Within the entries below, the lines from the one with "width:22px; height:18px; display:flex;" through the one with "position:absolute; right:0; top:0;" are to be set down exactly, both ends kept.

=-=-=-=-=

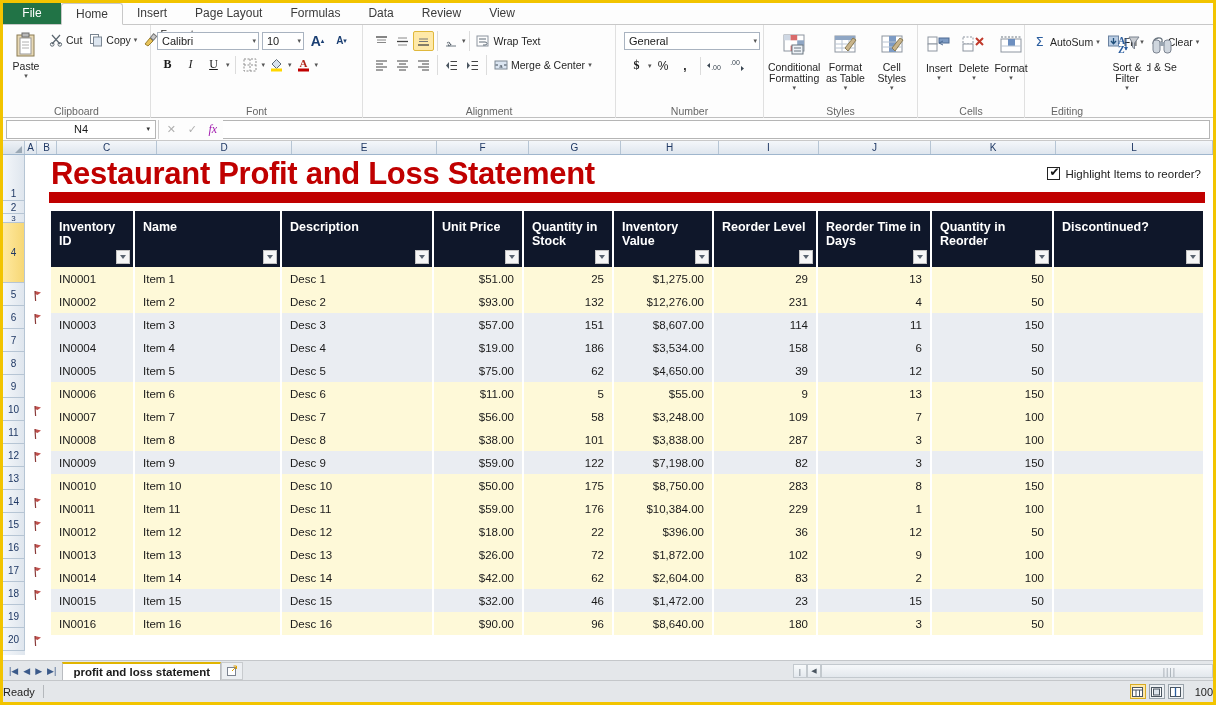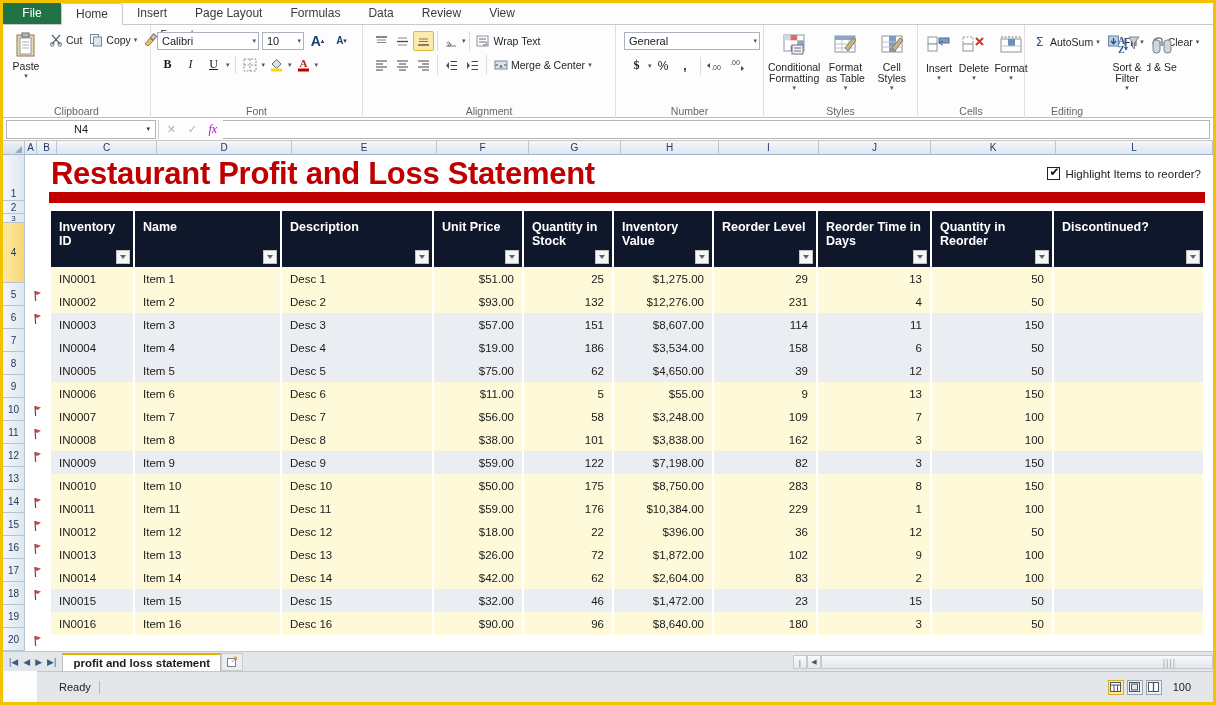--- a/index.html
+++ b/index.html
@@ -108,22 +108,22 @@
              border-top:2px solid #E0B400;}
   .newsheet{ width:22px; height:18px; display:flex; align-items:center; justify-content:center;
              background:#eceff2; border:1px solid #c8cbce; font-size:10px; color:#555;}
   .hscroll{ position:absolute; right:0; top:0; height:20px; width:420px; display:flex; align-items:center;}
   .hs-track{ flex:1; height:14px; background:linear-gradient(#f6f8fa,#e3e8ed); border:1px solid #c3c9ce;
              position:relative;}
   .hs-grip{ position:absolute; right:36px; top:2px; color:#9aa3ab; font-size:9px; letter-spacing:1px;}
   .sbtn{ width:14px; height:14px; background:linear-gradient(#f8fafb,#e4e9ee); border:1px solid #c3c9ce;
          display:flex; align-items:center; justify-content:center; font-size:7px; color:#4a5560;}
 
-  .status{ height:31px; background:#e4e7ea; display:flex; align-items:center;
-           border-top:1px solid #c4c7ca; font-size:11px; color:#222; padding:0 22px;margin-left:34px;}
+  .status{ height:22px; background:#e4e7ea; display:flex; align-items:center;
+           border-top:1px solid #c4c7ca; font-size:11px; color:#222; padding:0 0;}
   .status .vsep{ width:1px; height:13px; background:#b4b8bc; margin:0 8px;}
   .viewbtns{ margin-left:auto; display:flex; align-items:center; gap:3px;}
   .vbtn{ width:16px; height:15px; border:1px solid #9aa3ab; background:#eef1f4;
          display:flex; align-items:center; justify-content:center;}
   .vbtn.on{ background:#ffe9a8; border-color:#d8ab22;}
   .zoomtxt{ margin-left:8px; font-size:11px;}
 </style>
 </head>
 <body>
 
@@ -724,21 +724,21 @@
                   <td class="num">100</td>
                   <td></td>
                 </tr>
                 <tr class="y">
                   <td>IN0008</td>
                   <td>Item 8</td>
                   <td>Desc 8</td>
                   <td class="num">$38.00</td>
                   <td class="num">101</td>
                   <td class="num">$3,838.00</td>
-                  <td class="num">162</td>
+                  <td class="num">287</td>
                   <td class="num">3</td>
                   <td class="num">100</td>
                   <td></td>
                 </tr>
                 <tr class="g">
                   <td>IN0009</td>
                   <td>Item 9</td>
                   <td>Desc 9</td>
                   <td class="num">$59.00</td>
                   <td class="num">122</td>

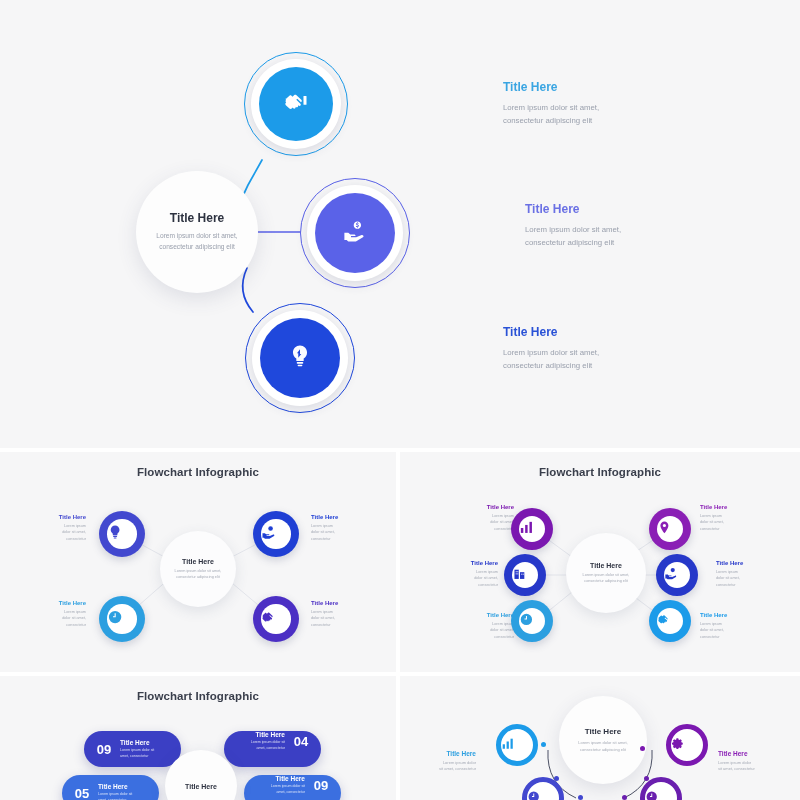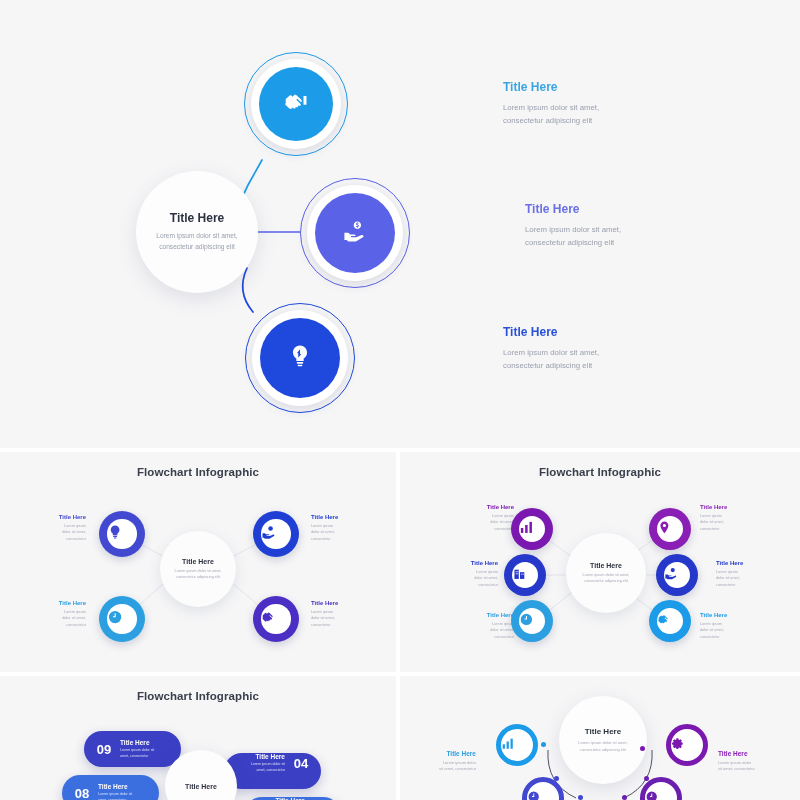--- a/index.html
+++ b/index.html
@@ -208,21 +208,21 @@
     font-weight: bold;
     margin-bottom: 2px;
   }
   .pill .p-body {
     font-size: 3.6px;
     line-height: 1.55;
     color: rgba(255,255,255,.78);
     white-space: pre-line;
   }
   .pill.num-left  { padding: 0 10px 0 4px; }
-  .pill.num-right { padding: 0 4px 16px 12px; flex-direction: row-reverse; margin-top: 22px; }
+  .pill.num-right { padding: 0 4px 16px 12px; flex-direction: row-reverse; }
   .pill.num-right .txt { text-align: right; }
 
   .pill-center {
     position: absolute;
     border-radius: 50%;
     background: #fdfdfd;
     box-shadow: 0 4px 16px rgba(60,70,110,.14);
     display: flex;
     flex-direction: column;
     align-items: center;
@@ -577,21 +577,21 @@
     <div class="pill num-left" style="left:84px;top:55px;width:97px;height:36px;--c:#3b3fc4">
       <div class="num">09</div>
       <div class="txt">
         <div class="p-title">Title Here</div>
         <div class="p-body">Lorem ipsum dolor sit
 amet, consectetur</div>
       </div>
     </div>
 
     <div class="pill num-left" style="left:62px;top:99px;width:97px;height:36px;--c:#3b6fe0">
-      <div class="num">08</div>
+      <div class="num">05</div>
       <div class="txt">
         <div class="p-title">Title Here</div>
         <div class="p-body">Lorem ipsum dolor sit
 amet, consectetur</div>
       </div>
     </div>
 
     <div class="pill num-right" style="left:224px;top:55px;width:97px;height:36px;--c:#3b3fc4">
       <div class="num">04</div>
       <div class="txt">

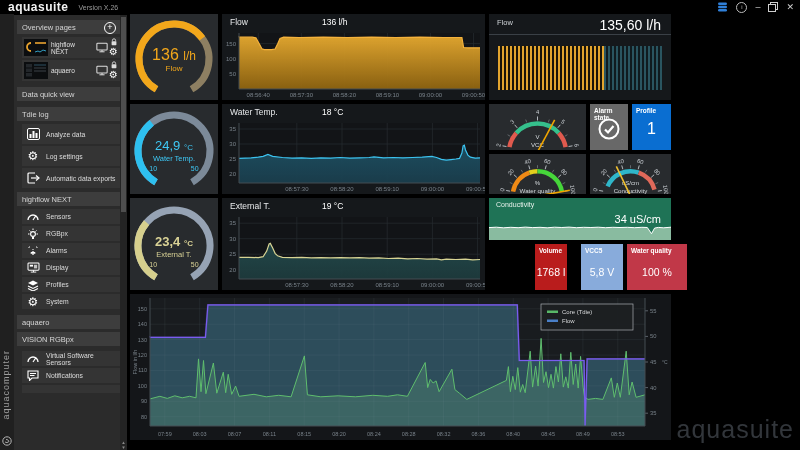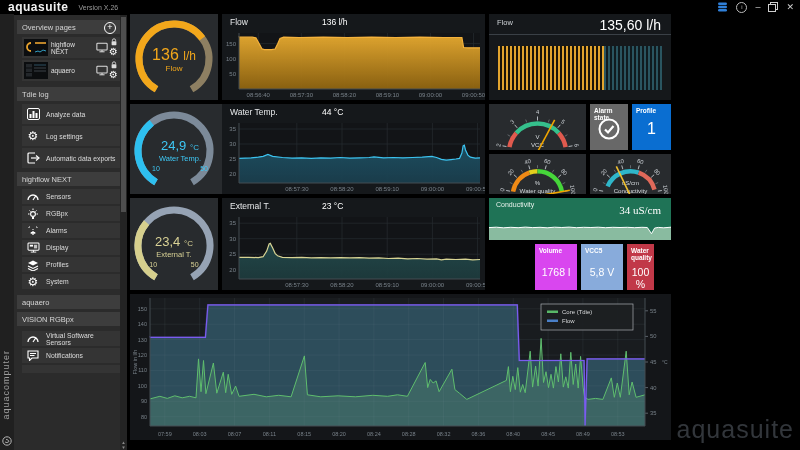--- a/index.html
+++ b/index.html
@@ -40,66 +40,66 @@
   #sb-scroll{position:absolute;right:0;top:0;width:7px;height:436px;background:#242424;}
   #sb-thumb{position:absolute;left:1px;top:2px;width:5px;height:195px;background:#4e4e4e;}
   #sb-arrows{position:absolute;right:0;bottom:1px;width:7px;text-align:center;font-size:4.5px;color:#8a8a8a;line-height:5px;}
   
   .tile{position:absolute;overflow:hidden;}
   .gauge-tile{background:#282b2e;}
   .chart-tile{background:#15181b;}
   #t-flowgauge{left:130px;top:14px;width:88px;height:86px;}
   #t-flowchart{left:222px;top:14px;width:263px;height:86px;}
   #t-flowbar{left:489px;top:14px;width:182px;height:86px;background:#15181b;}
-  #t-watergauge{left:130px;top:104px;width:88px;height:90px;padding-left:12px;}
+  #t-watergauge{left:130px;top:104px;width:88px;height:90px;}
   #t-waterchart{left:222px;top:104px;width:263px;height:90px;}
   #t-vcc{left:489px;top:104px;width:97px;height:46px;}
   #t-alarm{left:590px;top:104px;width:38px;height:46px;background:#686868;}
   #t-profile{left:632px;top:104px;width:39px;height:46px;background:#0a6ed1;}
   #t-wqgauge{left:489px;top:154px;width:97px;height:40px;}
   #t-condgauge{left:590px;top:154px;width:81px;height:40px;}
   #t-extgauge{left:130px;top:198px;width:88px;height:92px;}
   #t-extchart{left:222px;top:198px;width:263px;height:92px;}
   #t-condpanel{left:489px;top:198px;width:182px;height:42px;background:#1f7356;}
   #t-power{left:489px;top:244px;width:42px;height:46px;background:#5e1499;}
-  #t-volume{left:535px;top:244px;width:42px;height:46px;background:#d946ef;}
+  #t-volume{left:535px;top:244px;width:32px;height:46px;background:#b91c1c;}
   #t-vcc5{left:581px;top:244px;width:42px;height:46px;background:#88abdb;}
-  #t-wqtile{left:627px;top:244px;width:27px;height:46px;background:#c13848;}
+  #t-wqtile{left:627px;top:244px;width:60px;height:46px;background:#c13848;}
   #t-history{left:130px;top:294px;width:541px;height:146px;background:#141619;}
   
   .ch-head{position:absolute;left:8px;top:3px;font-size:8.5px;color:#e8eaec;z-index:2;}
   .ch-val{position:absolute;left:38%;top:3px;font-size:8.5px;color:#fff;z-index:2;}
   
   .g-center{position:absolute;left:0;width:100%;text-align:center;z-index:2;}
   #fg-value{top:32px;color:#f2a71b;font-size:16px;}
   #fg-value .unit{font-size:12px;}
   #fg-label{top:50px;color:#f2a71b;font-size:8px;}
   #wg-value{top:34px;color:#3ec8f5;font-size:13px;}
   #wg-label{top:50px;color:#3ec8f5;font-size:7.5px;}
   .g-min{position:absolute;left:22%;top:68%;font-size:7px;z-index:2;}
   .g-max{position:absolute;right:22%;top:68%;font-size:7px;z-index:2;}
   #t-watergauge .g-min,#t-watergauge .g-max{color:#3ec8f5;}
-  #eg-value{top:36px;color:#d9d296;font-size:13px;}
+  #eg-value{top:36px;color:#d9d296;font-size:13px;font-weight:bold;}
   #eg-label{top:52px;color:#d9d296;font-size:7.5px;}
   #t-extgauge .g-min,#t-extgauge .g-max{color:#d9d296;}
   
   #fb-head{position:absolute;left:8px;top:4px;font-size:7.5px;color:#cfd3d7;}
   #fb-val{position:absolute;right:10px;top:3px;font-size:14px;color:#fff;}
   #fb-div{position:absolute;left:0;top:20px;width:182px;height:1px;background:#3a4046;}
   #fb-bar{position:absolute;left:9px;top:32px;width:164px;height:44px;display:flex;}
   #fb-fill{height:100%;background:repeating-linear-gradient(90deg,#e2a42e 0 2px,#1a1408 2px 4px);}
   #fb-rest{height:100%;flex:1;background:repeating-linear-gradient(90deg,#2a5560 0 2px,#101b1f 2px 4px);}
   
   .tile-label{position:absolute;left:4px;top:3px;font-size:6.5px;color:#fff;font-weight:bold;}
   #alarm-check{position:absolute;left:50%;top:55%;transform:translate(-50%,-50%);}
   #profile-val{position:absolute;left:0;top:16px;width:100%;text-align:center;font-size:16px;color:#fff;}
   .small-val{position:absolute;left:0;top:22px;width:100%;text-align:center;font-size:10.5px;color:#fff;}
   
   #cp-title{position:absolute;left:7px;top:3px;font-size:7px;color:#e8f2ec;}
-  #cp-val{position:absolute;right:10px;top:6px;font-size:11px;color:#fff;z-index:2;font-family:Liberation Serif, serif;}
+  #cp-val{position:absolute;right:10px;top:15px;font-size:11px;color:#fff;z-index:2;}
   #cp-spark{position:absolute;left:0;bottom:0;width:182px;height:18px;}
   
   #watermark{position:absolute;right:6px;bottom:6px;font-size:25px;color:#32363b;letter-spacing:1px;}
   .abs{position:absolute;}
   svg{display:block;}
 </style>
 </head>
 <body>
 
 <div id="app">
@@ -200,20 +200,23 @@
               <svg width="8" height="8" viewBox="0 0 10 10">
                   <path d="M3 4 V3 a2 2 0 0 1 4 0 V4" fill="none" stroke="#ddd" stroke-width="1.1"></path>
                   <rect x="2" y="4" width="6" height="5" rx="0.8" fill="#ddd"></rect>
                 </svg>
             </span>
             <span class="gear-glyph small">⚙</span>
           </span>
         </span>
       </div>
 
+      <div class="sb-header" style="margin-bottom:6px;">
+        <span>Data quick view</span>
+      </div>
       <div class="sb-header">
         <span>Tdie log</span>
       </div>
       <div class="sb-item">
         <span class="sb-ic">
           <svg width="13" height="12" viewBox="0 0 13 12">
               <rect x="0.5" y="0.5" width="12" height="11" rx="1.5" fill="none" stroke="#fff"></rect>
               <rect x="2.5" y="6" width="2" height="4" fill="#fff"></rect>
               <rect x="5.5" y="3" width="2" height="7" fill="#fff"></rect>
               <rect x="8.5" y="5" width="2" height="5" fill="#fff"></rect>
@@ -403,21 +406,21 @@
         </svg>
       </div>
     <div class="g-center" id="wg-value"><span>24,9</span> <span style="font-size:8px;">°C</span></div>
     <div class="g-center" id="wg-label">Water Temp.</div>
     <div class="g-min">10</div>
     <div class="g-max">50</div>
   </div>
 
   <div class="tile chart-tile" id="t-waterchart">
     <div class="ch-head">Water Temp.</div>
-    <div class="ch-val">44 °C</div>
+    <div class="ch-val">18 °C</div>
     <div class="abs" style="left:0;top:16px;width:263px;height:74px;">
         <svg width="263" height="74" viewBox="0 0 263 74">
           <rect x="17" y="3" width="241" height="60" fill="#121417"></rect>
           <line x1="74.84" y1="3" x2="74.84" y2="63" stroke="#272c31" stroke-width="0.7"></line>
           <line x1="120.0275" y1="3" x2="120.0275" y2="63" stroke="#272c31" stroke-width="0.7"></line>
           <line x1="165.215" y1="3" x2="165.215" y2="63" stroke="#272c31" stroke-width="0.7"></line>
           <line x1="210.4025" y1="3" x2="210.4025" y2="63" stroke="#272c31" stroke-width="0.7"></line>
           <line x1="255.59" y1="3" x2="255.59" y2="63" stroke="#272c31" stroke-width="0.7"></line>
           <line x1="17" y1="54" x2="258" y2="54" stroke="#272c31" stroke-width="0.7"></line>
           <text x="14" y="56" font-size="6" fill="#79828a" text-anchor="end">20</text>
@@ -555,21 +558,21 @@
         </svg>
       </div>
     <div class="g-center" id="eg-value"><span>23,4</span> <span style="font-size:8px;">°C</span></div>
     <div class="g-center" id="eg-label">External T.</div>
     <div class="g-min">10</div>
     <div class="g-max">50</div>
   </div>
 
   <div class="tile chart-tile" id="t-extchart">
     <div class="ch-head">External T.</div>
-    <div class="ch-val">23 °C</div>
+    <div class="ch-val">19 °C</div>
     <div class="abs" style="left:0;top:16px;width:263px;height:76px;">
         <svg width="263" height="76" viewBox="0 0 263 76">
           <rect x="17" y="3" width="241" height="62" fill="#121417"></rect>
           <line x1="74.84" y1="3" x2="74.84" y2="65" stroke="#272c31" stroke-width="0.7"></line>
           <line x1="120.0275" y1="3" x2="120.0275" y2="65" stroke="#272c31" stroke-width="0.7"></line>
           <line x1="165.215" y1="3" x2="165.215" y2="65" stroke="#272c31" stroke-width="0.7"></line>
           <line x1="210.4025" y1="3" x2="210.4025" y2="65" stroke="#272c31" stroke-width="0.7"></line>
           <line x1="255.59" y1="3" x2="255.59" y2="65" stroke="#272c31" stroke-width="0.7"></line>
           <line x1="17" y1="55.699999999999996" x2="258" y2="55.699999999999996" stroke="#272c31" stroke-width="0.7"></line>
           <text x="14" y="57.699999999999996" font-size="6" fill="#79828a" text-anchor="end">20</text>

=-=-=-=-=

COMPLETED EXERCISE:
   .newsheet{ width:22px; height:18px; display:flex; align-items:center; justify-content:center;
              background:#eceff2; border:1px solid #c8cbce; font-size:10px; color:#555;}
   .hscroll{ position:absolute; right:0; top:0; height:20px; width:420px; display:flex; align-items:center;}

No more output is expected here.